● WORK ORDER
Looking through the data below, work out how many lines have the word "creating". Reply with that number only.

● DATA LISTING

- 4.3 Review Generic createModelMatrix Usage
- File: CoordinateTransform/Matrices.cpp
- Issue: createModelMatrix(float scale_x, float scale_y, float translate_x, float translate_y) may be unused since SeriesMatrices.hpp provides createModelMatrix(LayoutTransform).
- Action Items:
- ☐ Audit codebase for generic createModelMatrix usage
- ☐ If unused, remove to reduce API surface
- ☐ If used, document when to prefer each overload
---
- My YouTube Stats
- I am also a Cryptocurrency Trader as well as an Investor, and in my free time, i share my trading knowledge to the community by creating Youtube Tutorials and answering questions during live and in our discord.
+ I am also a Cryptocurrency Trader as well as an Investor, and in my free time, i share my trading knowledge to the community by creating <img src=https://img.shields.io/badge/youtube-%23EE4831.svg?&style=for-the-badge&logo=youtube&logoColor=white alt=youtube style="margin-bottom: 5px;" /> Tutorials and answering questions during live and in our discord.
---
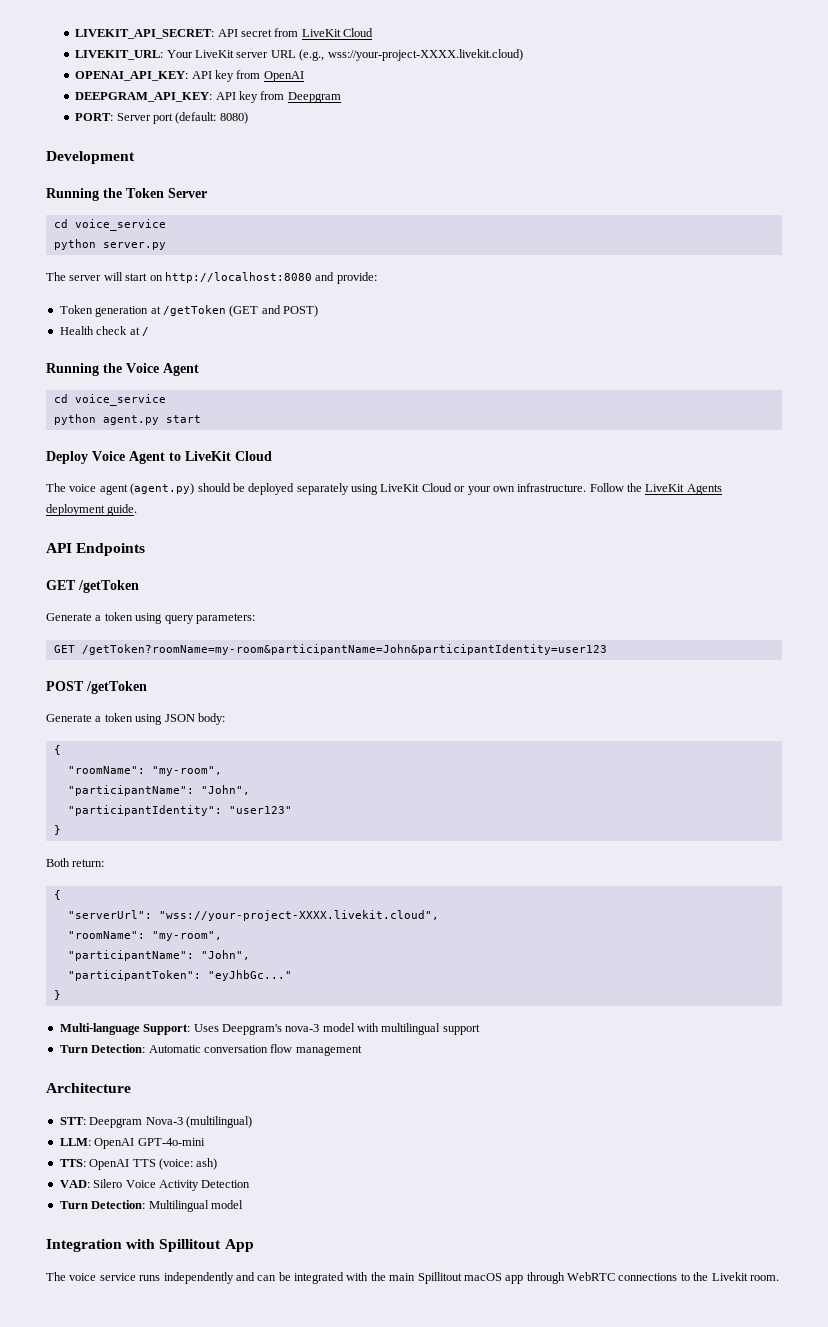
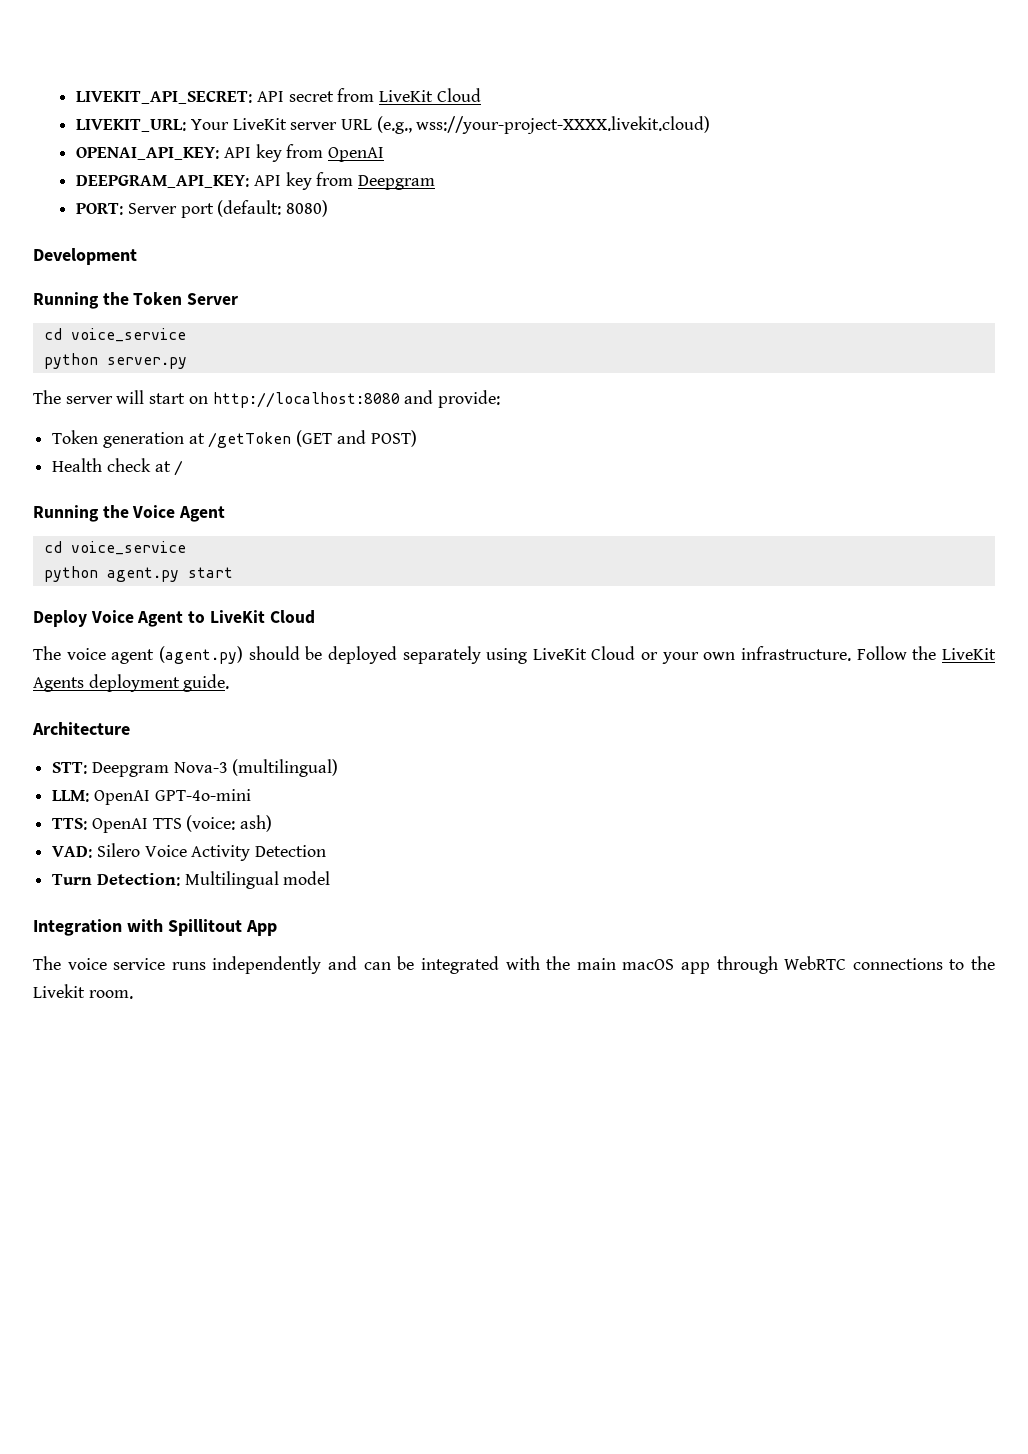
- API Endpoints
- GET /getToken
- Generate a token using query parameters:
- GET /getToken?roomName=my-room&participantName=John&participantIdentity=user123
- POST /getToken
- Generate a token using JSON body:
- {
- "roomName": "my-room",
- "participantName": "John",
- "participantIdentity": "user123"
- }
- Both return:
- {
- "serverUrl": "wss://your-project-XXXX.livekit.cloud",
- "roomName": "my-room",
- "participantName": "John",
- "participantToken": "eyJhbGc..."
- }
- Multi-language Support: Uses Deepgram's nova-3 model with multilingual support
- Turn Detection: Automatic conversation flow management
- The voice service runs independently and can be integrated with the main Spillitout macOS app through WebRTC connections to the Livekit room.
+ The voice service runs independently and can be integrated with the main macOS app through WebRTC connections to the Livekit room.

● OUTPUT FOR THIS TASK
2